## Task prompt:
Only the lines below from the one containing "background: #f9a8d4 ->" through the one containing "font-family: none ->" belong in the answer, repeated exactly and without pictures.

## Data supplied:
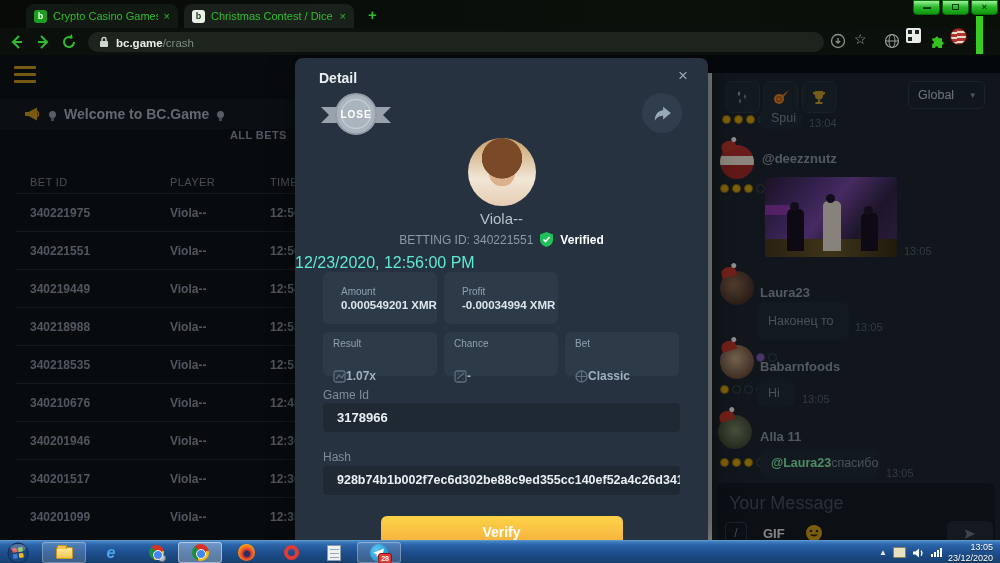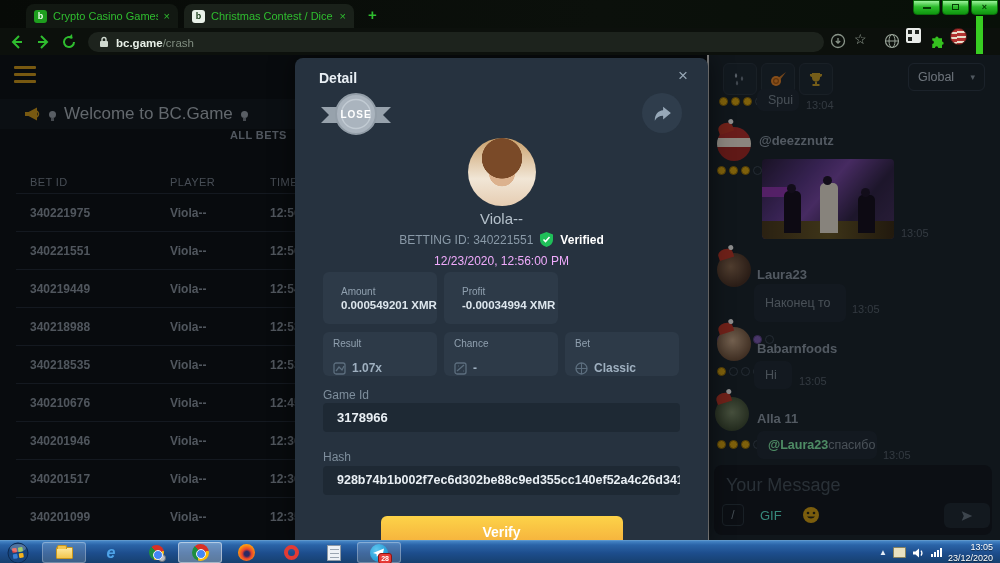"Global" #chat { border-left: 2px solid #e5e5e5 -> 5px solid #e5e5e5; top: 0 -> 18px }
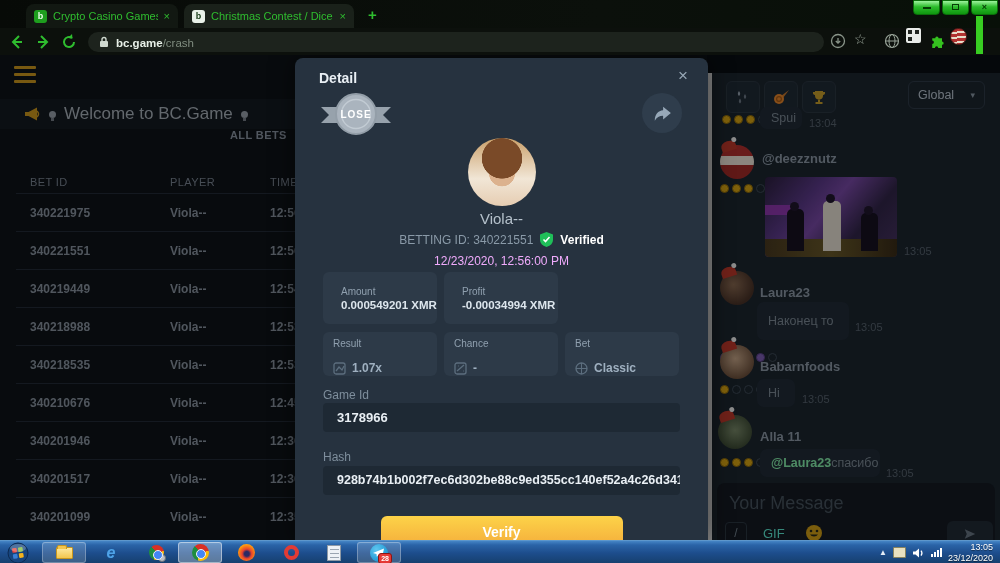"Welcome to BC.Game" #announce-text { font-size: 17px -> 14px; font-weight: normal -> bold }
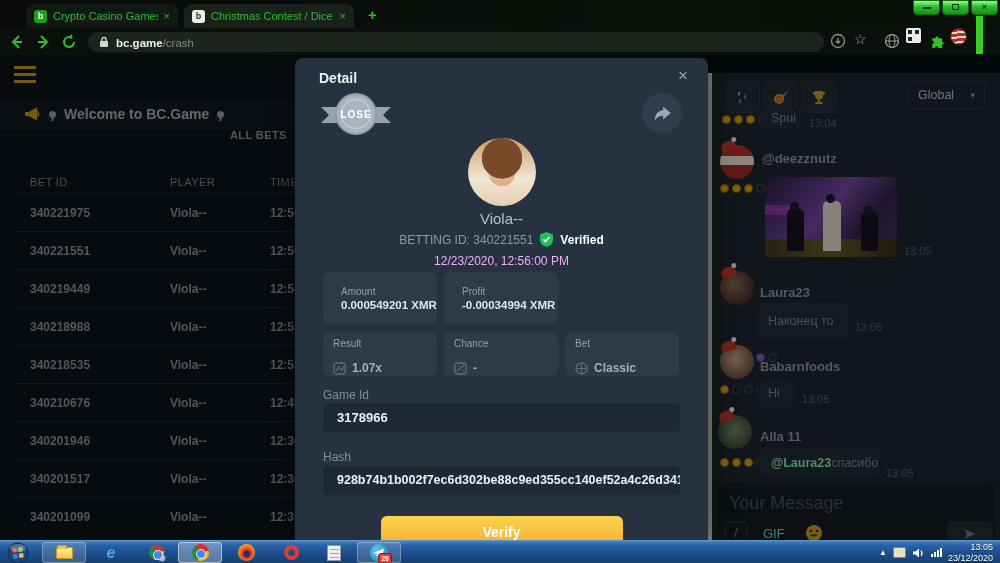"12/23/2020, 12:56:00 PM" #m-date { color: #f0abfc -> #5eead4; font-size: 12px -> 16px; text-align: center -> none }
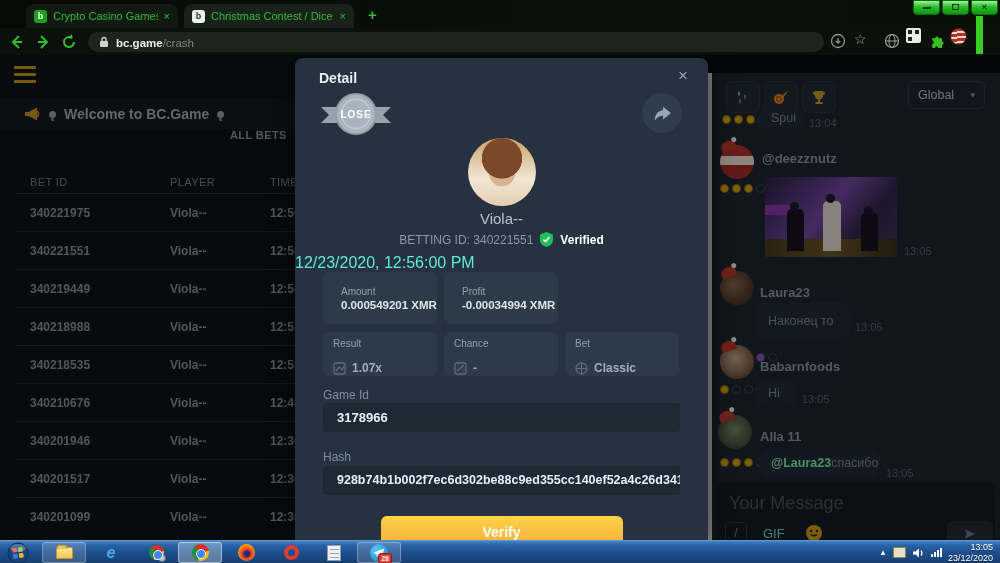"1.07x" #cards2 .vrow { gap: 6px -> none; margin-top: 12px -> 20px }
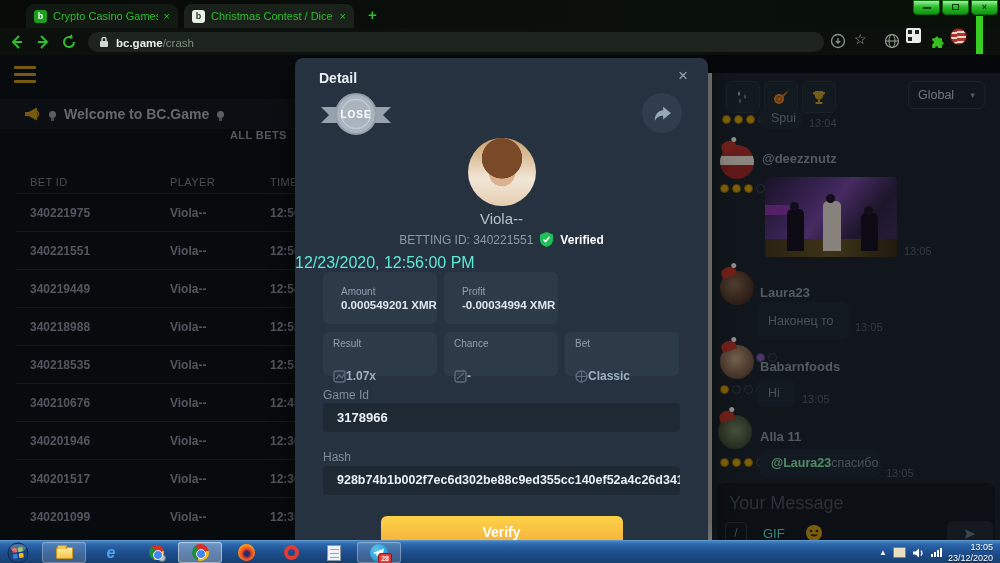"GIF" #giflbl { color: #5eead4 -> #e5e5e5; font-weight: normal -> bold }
---
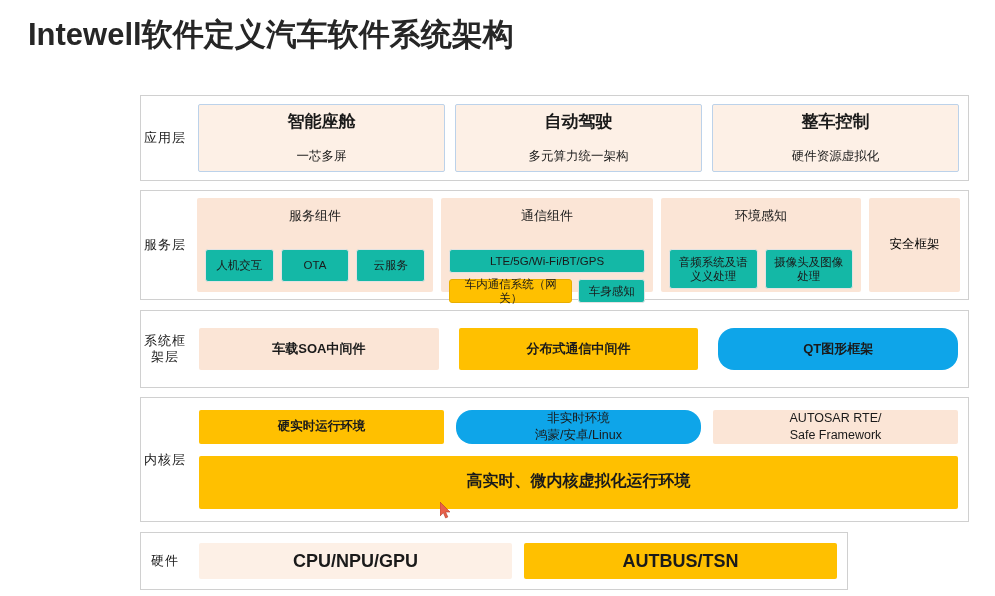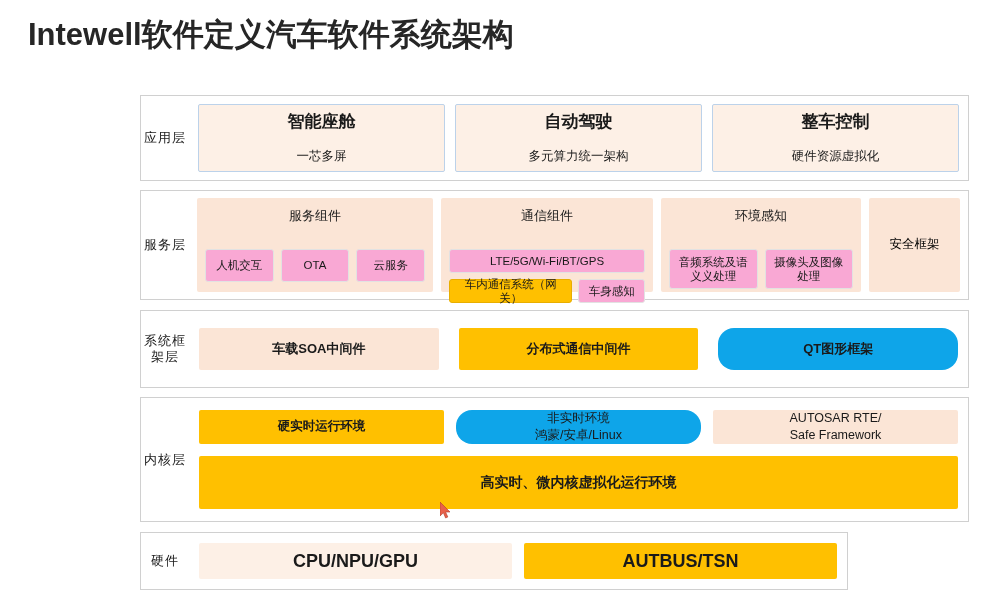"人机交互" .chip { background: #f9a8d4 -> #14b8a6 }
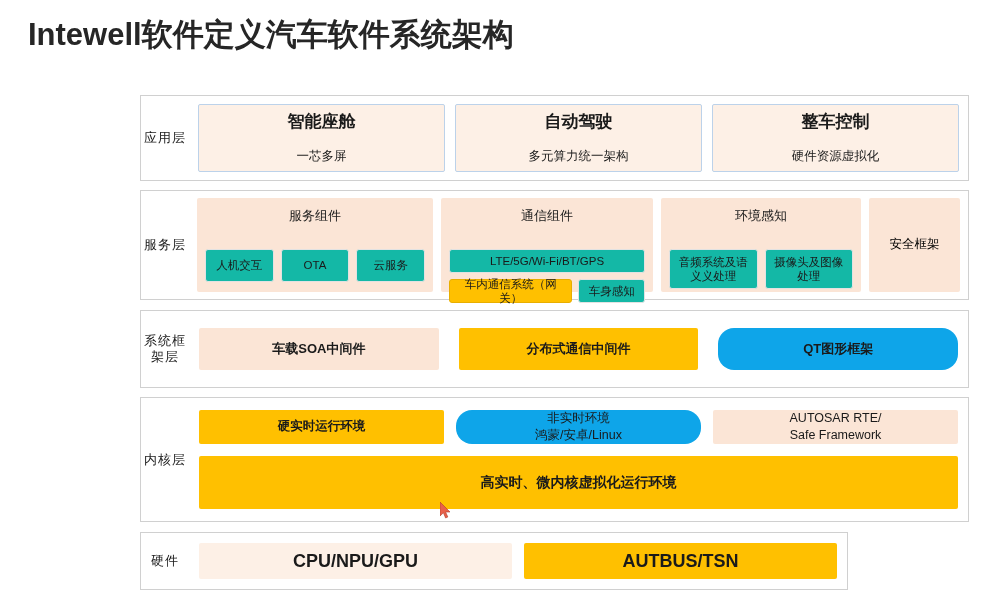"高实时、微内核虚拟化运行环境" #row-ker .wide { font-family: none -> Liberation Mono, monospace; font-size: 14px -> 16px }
---
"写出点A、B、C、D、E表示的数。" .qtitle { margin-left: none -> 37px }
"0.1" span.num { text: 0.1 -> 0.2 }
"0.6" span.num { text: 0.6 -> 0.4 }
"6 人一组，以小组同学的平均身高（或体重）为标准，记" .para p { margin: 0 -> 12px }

## Written response:
"人机交互" .chip { background: #f9a8d4 -> #14b8a6 }
"高实时、微内核虚拟化运行环境" #row-ker .wide { font-family: none -> Liberation Mono, monospace; font-size: 14px -> 16px }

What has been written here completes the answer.